##### Dataset extract #####
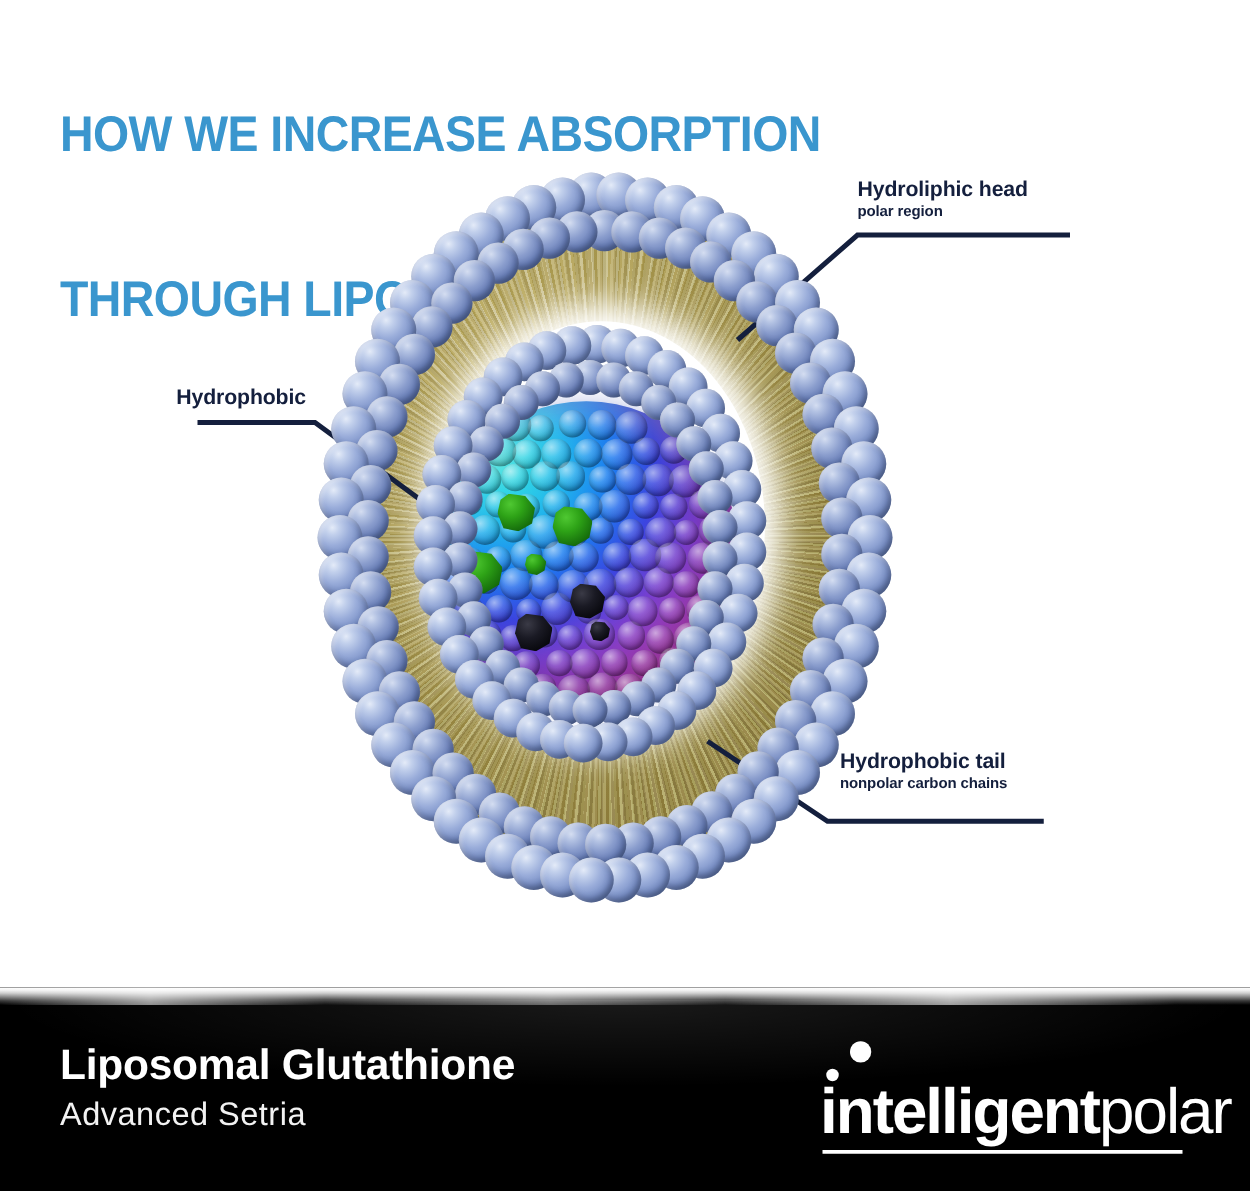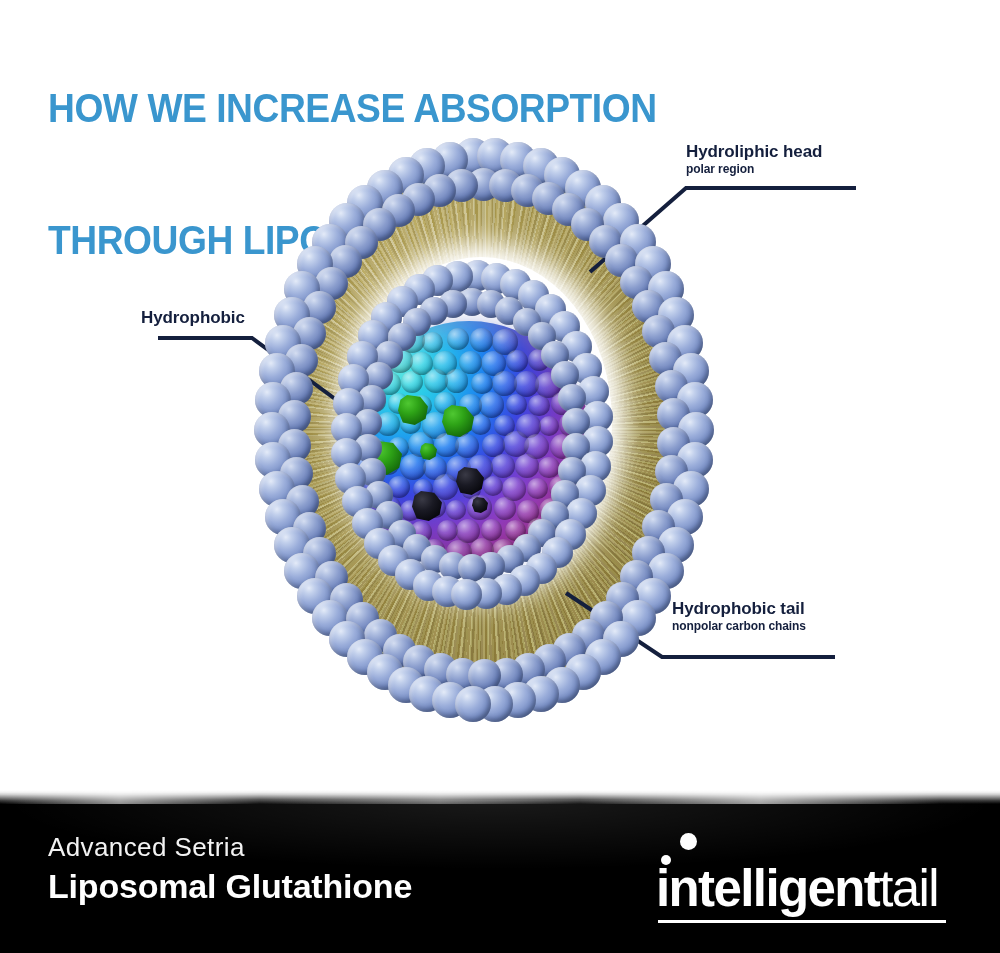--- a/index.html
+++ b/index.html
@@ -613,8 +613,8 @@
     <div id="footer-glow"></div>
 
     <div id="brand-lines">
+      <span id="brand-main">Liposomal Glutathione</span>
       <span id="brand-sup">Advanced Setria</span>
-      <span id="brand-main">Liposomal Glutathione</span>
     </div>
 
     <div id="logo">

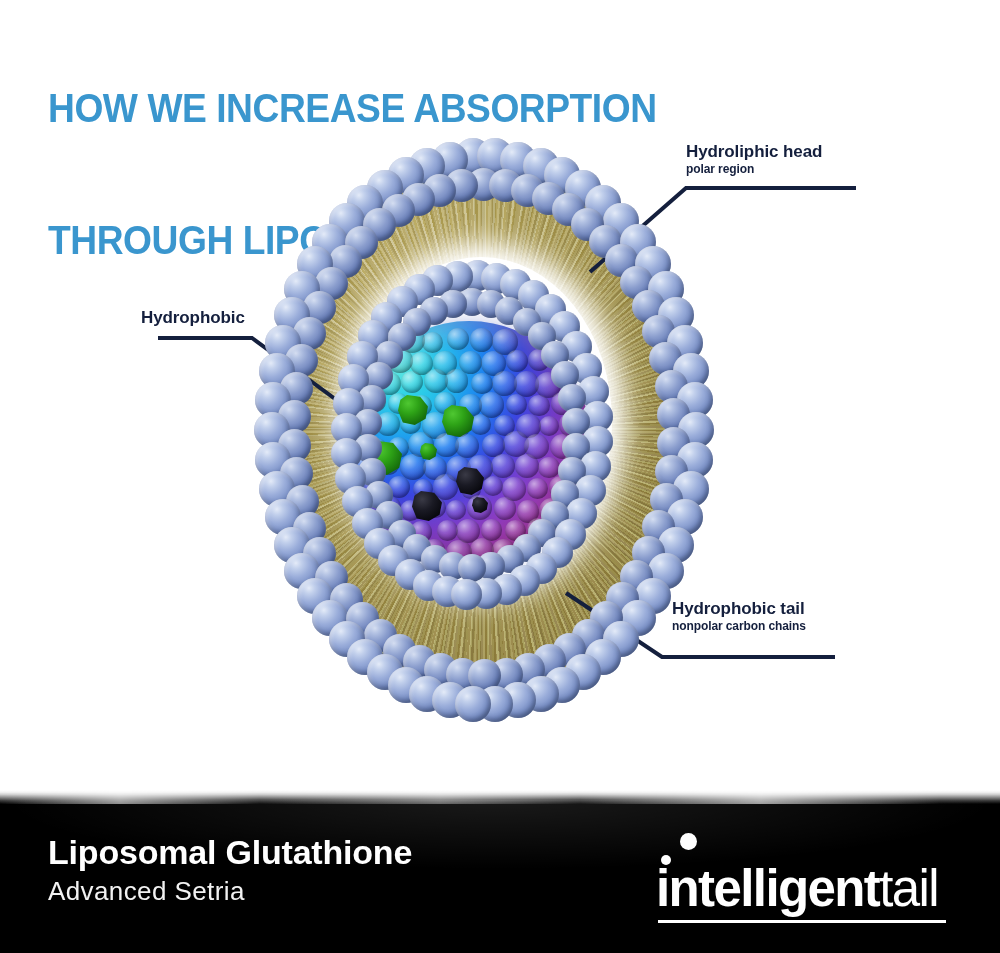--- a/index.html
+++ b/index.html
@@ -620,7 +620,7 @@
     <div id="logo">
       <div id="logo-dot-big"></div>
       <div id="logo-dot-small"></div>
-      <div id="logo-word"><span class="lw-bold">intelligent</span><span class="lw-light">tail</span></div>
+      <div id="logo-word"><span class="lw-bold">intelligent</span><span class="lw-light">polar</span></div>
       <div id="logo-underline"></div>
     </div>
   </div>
#####
##### Dataset extract #####
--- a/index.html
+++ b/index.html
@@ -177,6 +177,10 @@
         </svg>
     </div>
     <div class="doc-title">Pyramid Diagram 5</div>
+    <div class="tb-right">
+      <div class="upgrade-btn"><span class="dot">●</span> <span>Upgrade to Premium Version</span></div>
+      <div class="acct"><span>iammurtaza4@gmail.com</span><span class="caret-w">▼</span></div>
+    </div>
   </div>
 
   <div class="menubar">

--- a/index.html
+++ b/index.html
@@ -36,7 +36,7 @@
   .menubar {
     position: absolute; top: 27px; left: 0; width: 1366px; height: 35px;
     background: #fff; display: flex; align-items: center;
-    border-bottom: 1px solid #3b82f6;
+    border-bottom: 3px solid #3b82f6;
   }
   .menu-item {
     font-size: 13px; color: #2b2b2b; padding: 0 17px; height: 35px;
#####
- **Try it**:
Counting only lines that hold the word "intelligent", state how many the material contains, and add nothing.

- **Result**:
2